Not Anti-Vax, But Pro-Informed Consent
Let me be clear. I believe parents in the United States should protect the health of their children by vaccinating them against highly infectious diseases with high mortality and/or morbidity rates. Vaccinations against polio, whooping cough, measles, diphtheria, and rubella have prevented untold thousands of deaths and health complications in this country over the decades and this fact is nothing to—excuse the term—“sneeze at.”
That said, every physician or health department responsible for vaccinating children should provide parents with all the facts about every vaccine before a needle pierces skin. Few do, and that raises a red flag. Why shouldn’t parents receive all information necessary to make an informed decision about their child’s health?

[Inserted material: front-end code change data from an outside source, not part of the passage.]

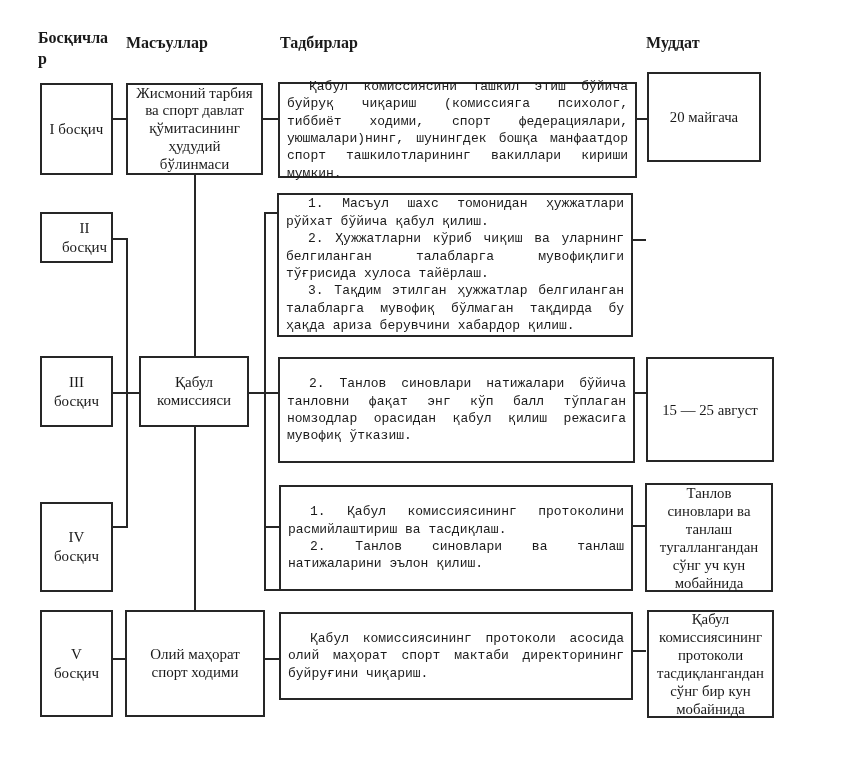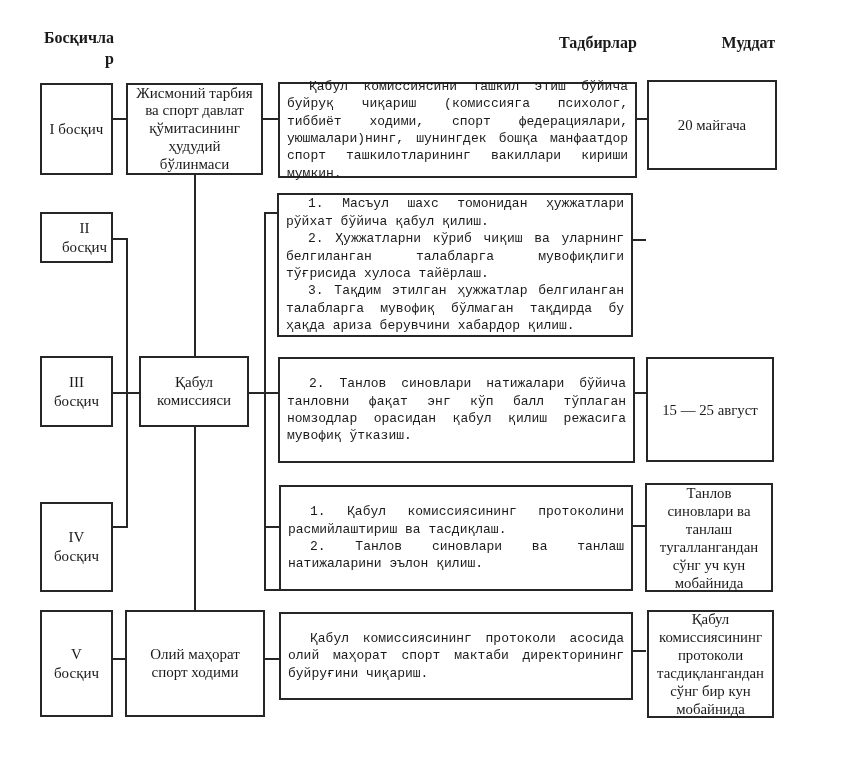"Босқичлар" .hdr { text-align: right -> left }
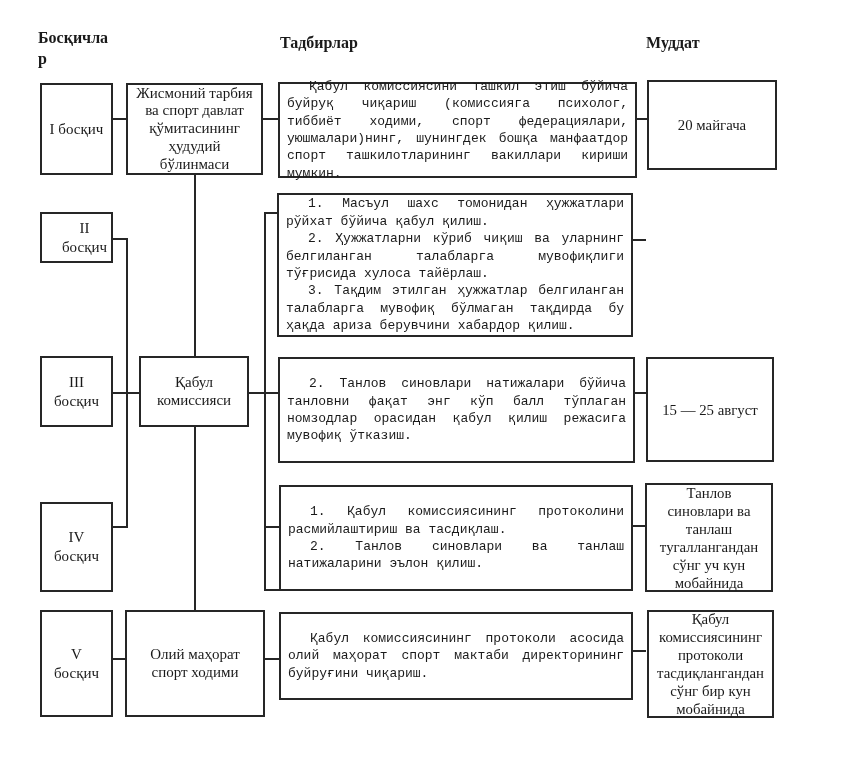"Масъуллар" div.hdr { html: none -> <div>Масъуллар</div> }
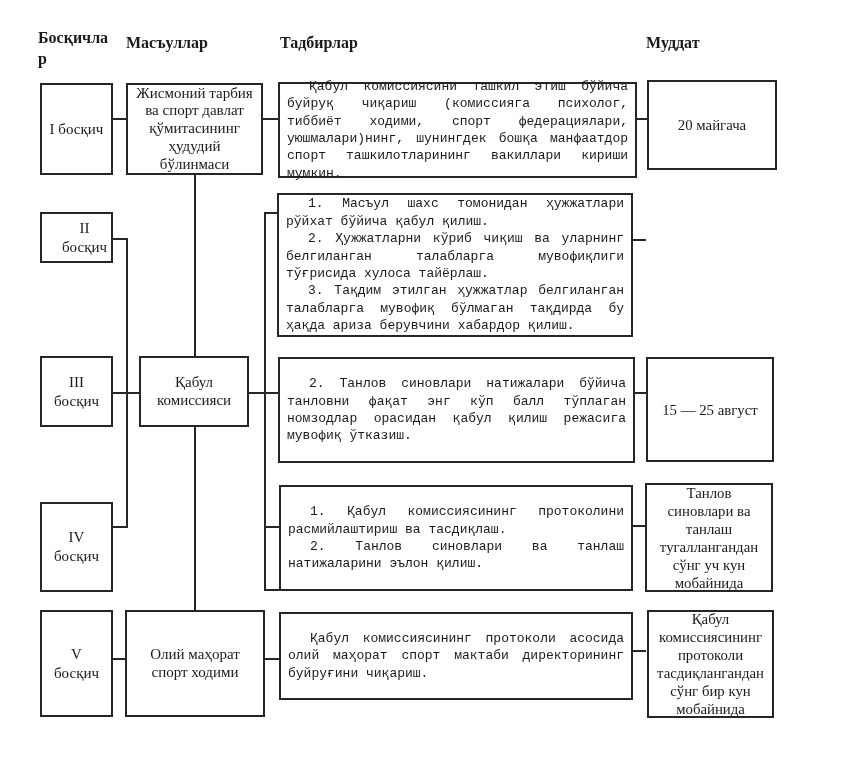"20 майгача" div.box { top: 80px -> 72px; width: 130px -> 114px }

Today’s parents are getting savvy. They’re beginning to find that government doesn’t have all the answers. They don’t want half-baked “experts” telling them what to do. Let’s face it— if the USDA created the food pyramid to help out farm concerns, and the CDC bought into it, what does that say about the government’s ability to use science independently? Why not exercise some healthy skepticism about CDC vaccine recommendations?
Strident physicians and lawmakers unwilling to address concerns about vaccine safety don’t create public trust—especially when rampant anecdotal (and factual) information is easily found on the internet.
State health departments and legislators who sneer at parental concerns and call for vaccination mandates erode parents’ trust. That makes them less likely to vaccinate, which in turn makes government officials push vaccines all the more. This vicious cycle is good for no one.